Visual Reinforcement Learning is a popular and powerful framework that takes full advantage of the Deep Learning breakthrough. It is known that variations in input domains (e.g., different panorama colors due to seasonal changes) or task domains (e.g., altering the target speed of a car) can disrupt agent performance, necessitating new training for each variation. Recent advancements in the field of representation learning have demonstrated the possibility of combining components from different neural networks to create new models in a zero-shot fashion. In this paper, we build upon relative representations, a framework that maps encoder embeddings to a universal space. We adapt this framework to the Visual Reinforcement Learning setting, allowing to combine agents components to create new agents capable of effectively handling novel visual-task pairs not encountered during training. Our findings highlight the potential for model reuse, significantly reducing the need for retraining and, consequently, the time and computational resources required.
Paper Structure (43 sections, 6 equations, 5 figures, 6 tables)

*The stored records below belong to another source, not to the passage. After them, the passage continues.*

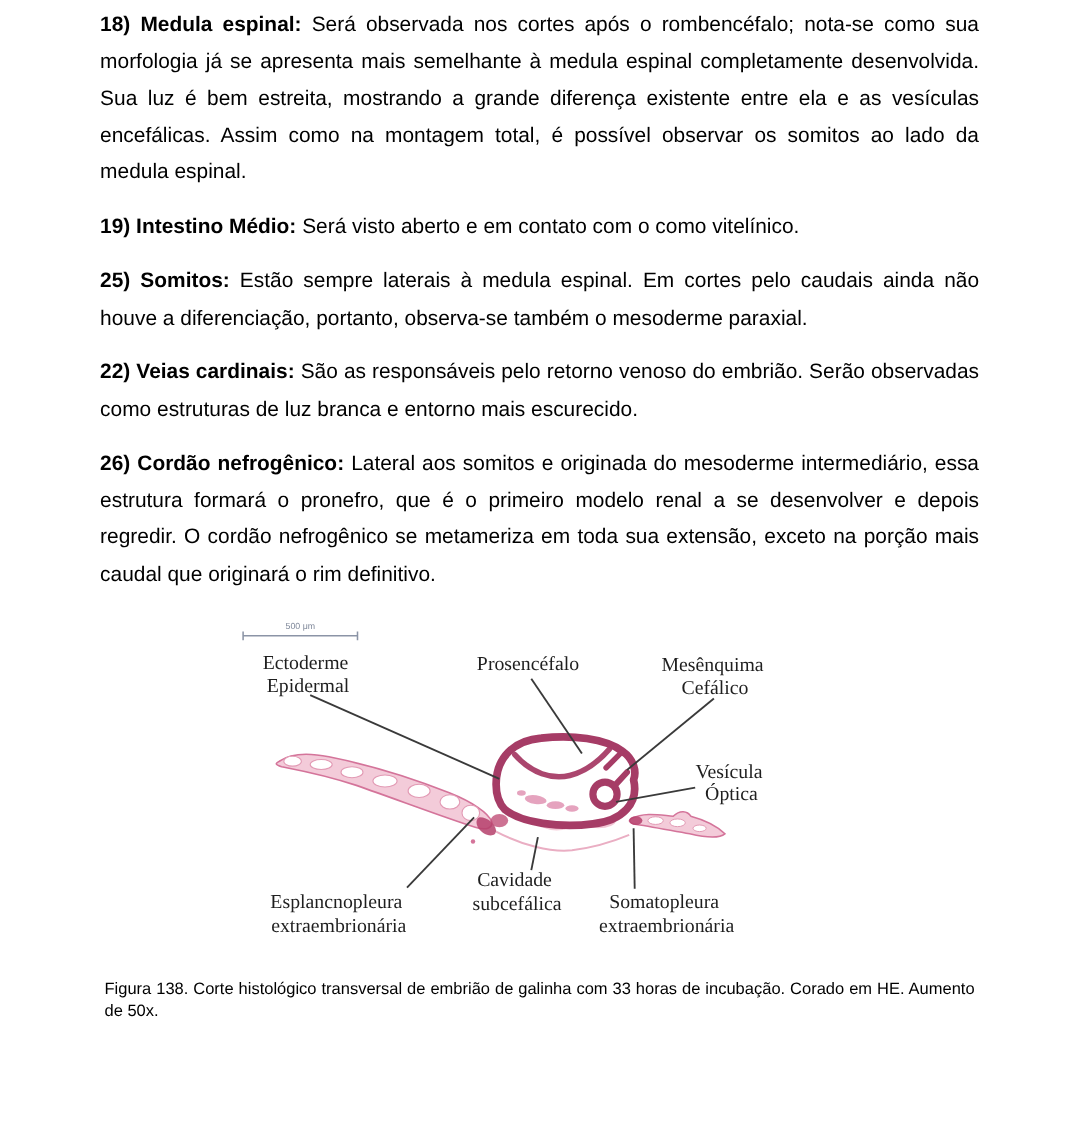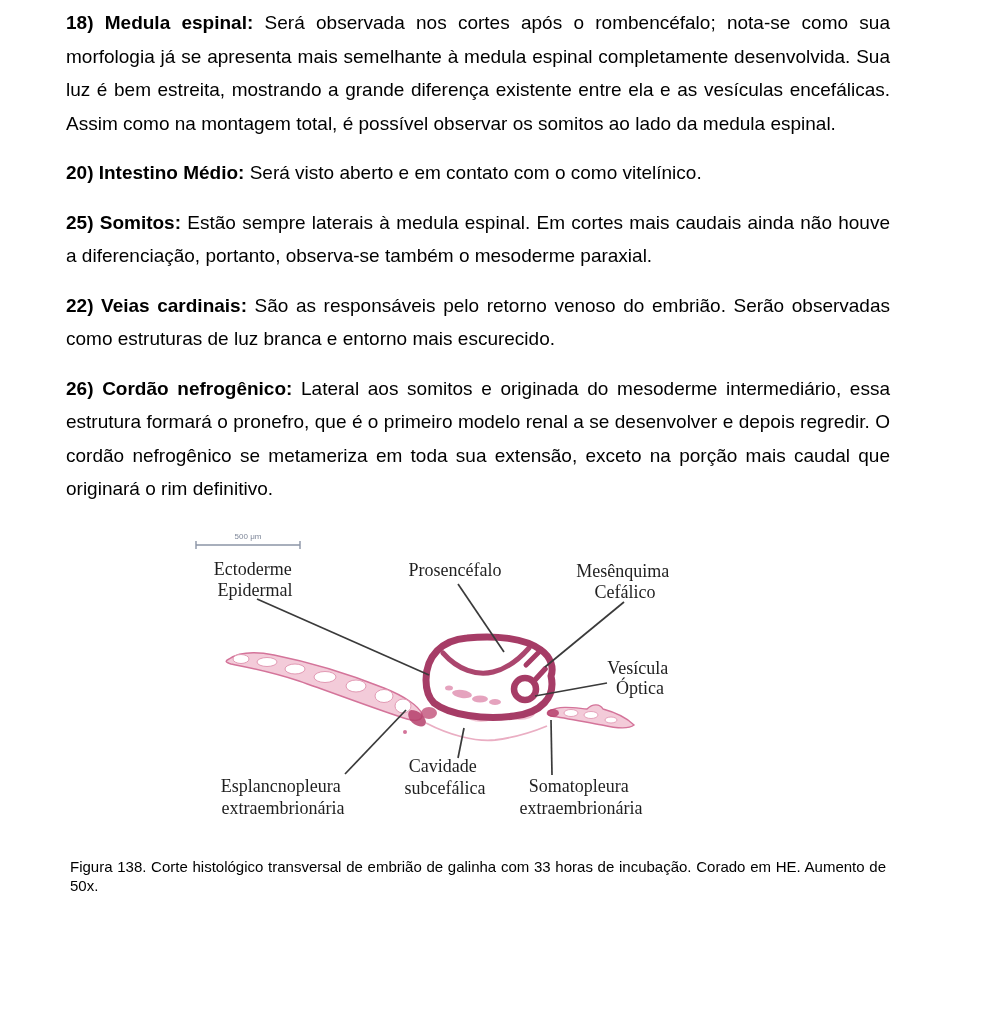--- a/index.html
+++ b/index.html
@@ -8,7 +8,7 @@
     font-family:"Liberation Sans",sans-serif;color:#000;
     position:relative;
   }
-  .content{padding:6px 95px 0 66px;}
+  .content{padding:6px 95px 0 91px;}
   .para{
     font-size:19px;line-height:33.5px;text-align:justify;
     margin:0 0 16px 0;

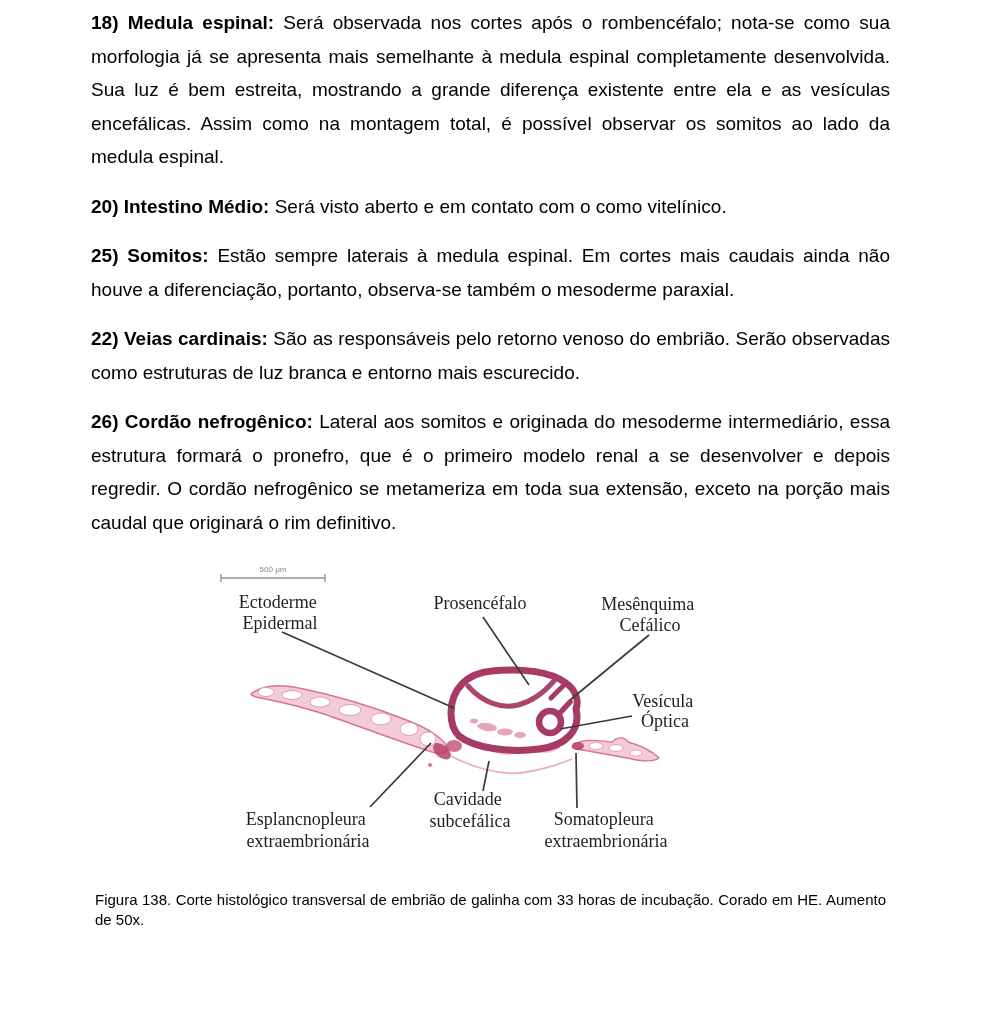--- a/index.html
+++ b/index.html
@@ -36,7 +36,7 @@
 
   <p class="para"><b>18) Medula espinal:</b> <span>Será observada nos cortes após o rombencéfalo; nota-se como sua morfologia já se apresenta mais semelhante à medula espinal completamente desenvolvida. Sua luz é bem estreita, mostrando a grande diferença existente entre ela e as vesículas encefálicas. Assim como na montagem total, é possível observar os somitos ao lado da medula espinal.</span></p>
 
-  <p class="para"><b>20) Intestino Médio:</b> <span>Será visto aberto e em contato com o como vitelínico.</span></p>
+  <p class="para"><b>19) Intestino Médio:</b> <span>Será visto aberto e em contato com o como vitelínico.</span></p>
 
 
   <p class="para"><b>25) Somitos:</b> <span>Estão sempre laterais à medula espinal. Em cortes mais caudais ainda não houve a diferenciação, portanto, observa-se também o mesoderme paraxial.</span></p>

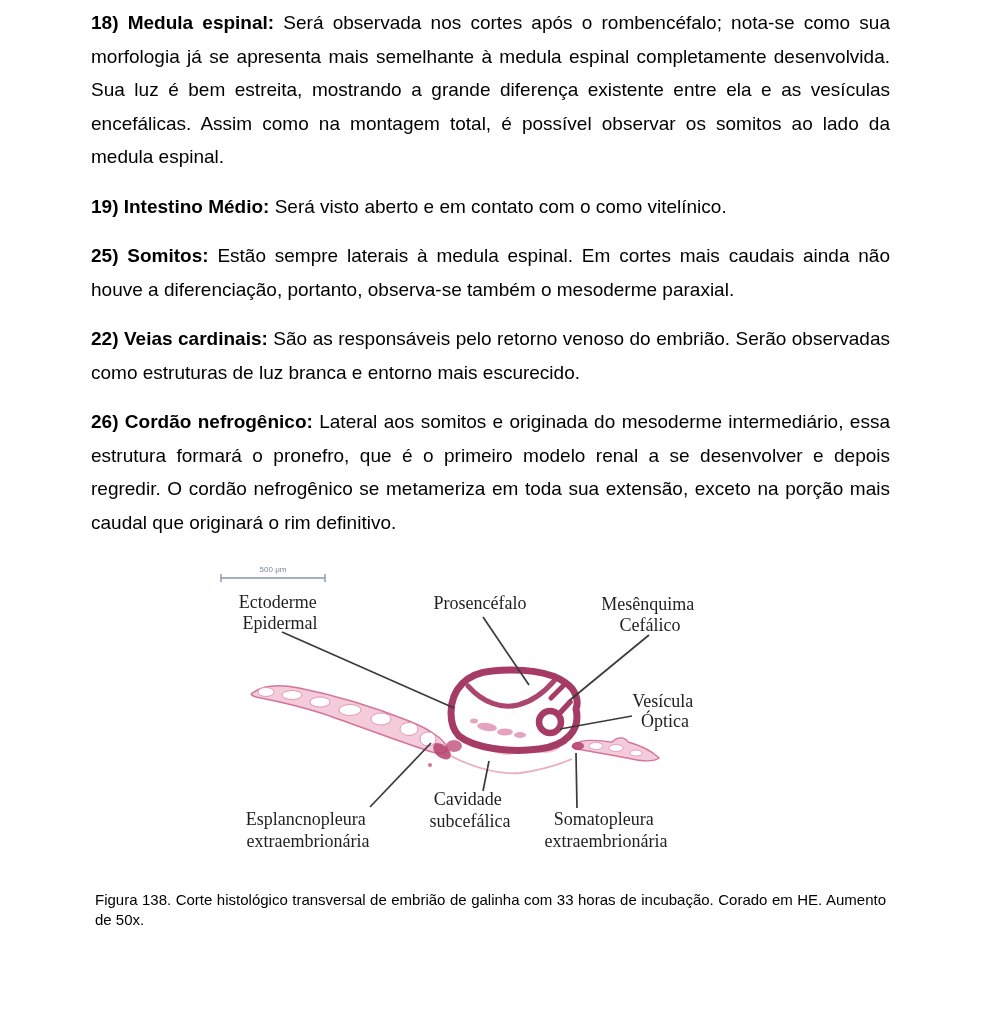--- a/index.html
+++ b/index.html
@@ -39,7 +39,7 @@
   <p class="para"><b>19) Intestino Médio:</b> <span>Será visto aberto e em contato com o como vitelínico.</span></p>
 
 
-  <p class="para"><b>25) Somitos:</b> <span>Estão sempre laterais à medula espinal. Em cortes mais caudais ainda não houve a diferenciação, portanto, observa-se também o mesoderme paraxial.</span></p>
+  <p class="para"><b>25) Somitos:</b> <span>Estão sempre laterais à medula espinal. Em cortes pelo caudais ainda não houve a diferenciação, portanto, observa-se também o mesoderme paraxial.</span></p>
 
   <p class="para"><b>22) Veias cardinais:</b> <span>São as responsáveis pelo retorno venoso do embrião. Serão observadas como estruturas de luz branca e entorno mais escurecido.</span></p>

This paper contains 43 sections, 6 equations, 5 figures, 6 tables.

Figures (5)

  • Figure 1: Left: Standard (absolute) encoder outputs for the two visual variations (red/green). Notice how the embeddings occupy two distinct regions of the space. Right: R3L encoder outputs. Here, points from the two sets align nearly one‐to‐one, indicating closer correspondence in their learned representations.
  • Figure 2: Data collection pipeline. We can either use the same sequence of actions on two different env variations, or apply a transformation on top of another set.
  • Figure 3: (a) Comparison between absolute (left) and relative (right) representations produced by the same model. Rows and columns show the cosine similarity between the latent spaces coming from frames of the CarRacing environment with different visual variations (i.e., green and red grass color). Relative representations let similarities emerge not only along the diagonal, where frames are aligned, but also off-diagonal, highlighting similarities between different parts of the track. (b) We report qualitative examples by visualizing frame pairs associated to high similarity regions in (a) (denoted by the frame number). Each pair is semantically similar, even though not in direct correspondence.
  • Figure 4: Comparison of Abs and R3L Training Curves Across Environments.Top Row: Training curves for three variations of the CarRacing environment, demonstrating that both Abs and R3L methods exhibit similar convergence tendencies, indicating that relative encoding does not cause training instability. Bottom Row: Training curves for three Atari games (Breakout, Boxing, and Pong), further supporting that both methods maintain stable and comparable performance across different gaming environments.
  • Figure 5: Comparison of evaluation scores over training frames using different values of the exponential moving average coefficient ($\alpha$). Solid lines represent mean evaluation scores, shaded regions indicate standard deviations, and the dashed red line denotes the absolute evaluation score.